#### Required action:
Select every line below containing the word "notification".

━━━━━━

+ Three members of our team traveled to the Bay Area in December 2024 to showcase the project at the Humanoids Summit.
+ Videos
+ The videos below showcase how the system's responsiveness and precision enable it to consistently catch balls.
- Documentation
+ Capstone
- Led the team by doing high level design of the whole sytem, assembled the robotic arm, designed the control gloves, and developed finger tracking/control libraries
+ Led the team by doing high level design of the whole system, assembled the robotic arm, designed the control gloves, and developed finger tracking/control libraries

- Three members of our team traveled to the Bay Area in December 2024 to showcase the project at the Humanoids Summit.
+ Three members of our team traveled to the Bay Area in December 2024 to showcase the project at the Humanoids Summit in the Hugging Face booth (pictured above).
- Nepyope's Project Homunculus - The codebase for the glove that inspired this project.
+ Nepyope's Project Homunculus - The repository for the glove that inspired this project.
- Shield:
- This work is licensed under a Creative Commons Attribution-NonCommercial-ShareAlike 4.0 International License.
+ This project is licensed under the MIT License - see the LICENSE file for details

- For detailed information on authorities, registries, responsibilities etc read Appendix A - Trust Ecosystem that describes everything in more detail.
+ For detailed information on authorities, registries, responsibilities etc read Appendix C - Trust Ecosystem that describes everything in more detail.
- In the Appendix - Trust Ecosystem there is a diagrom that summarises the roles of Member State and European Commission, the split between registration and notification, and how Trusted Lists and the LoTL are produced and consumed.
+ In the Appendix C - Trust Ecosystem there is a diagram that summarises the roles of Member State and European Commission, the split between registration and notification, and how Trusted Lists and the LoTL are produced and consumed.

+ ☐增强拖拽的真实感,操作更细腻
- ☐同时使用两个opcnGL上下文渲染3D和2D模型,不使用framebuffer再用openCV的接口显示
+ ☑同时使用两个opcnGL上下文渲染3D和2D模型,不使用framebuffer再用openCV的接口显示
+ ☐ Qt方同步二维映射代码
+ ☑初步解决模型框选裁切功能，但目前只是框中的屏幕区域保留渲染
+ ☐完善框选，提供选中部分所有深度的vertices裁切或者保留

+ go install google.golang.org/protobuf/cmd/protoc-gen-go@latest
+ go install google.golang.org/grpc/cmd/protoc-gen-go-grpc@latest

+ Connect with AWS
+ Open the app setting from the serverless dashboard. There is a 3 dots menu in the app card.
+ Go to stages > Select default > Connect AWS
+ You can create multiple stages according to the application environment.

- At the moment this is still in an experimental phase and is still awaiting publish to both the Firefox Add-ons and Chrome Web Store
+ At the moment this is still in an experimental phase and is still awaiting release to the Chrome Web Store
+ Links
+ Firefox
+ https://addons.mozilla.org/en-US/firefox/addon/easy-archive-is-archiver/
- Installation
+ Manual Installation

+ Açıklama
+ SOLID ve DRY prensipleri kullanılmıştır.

━━━━━━

#### Exercise response:
- In the Appendix - Trust Ecosystem there is a diagrom that summarises the roles of Member State and European Commission, the split between registration and notification, and how Trusted Lists and the LoTL are produced and consumed.
+ In the Appendix C - Trust Ecosystem there is a diagram that summarises the roles of Member State and European Commission, the split between registration and notification, and how Trusted Lists and the LoTL are produced and consumed.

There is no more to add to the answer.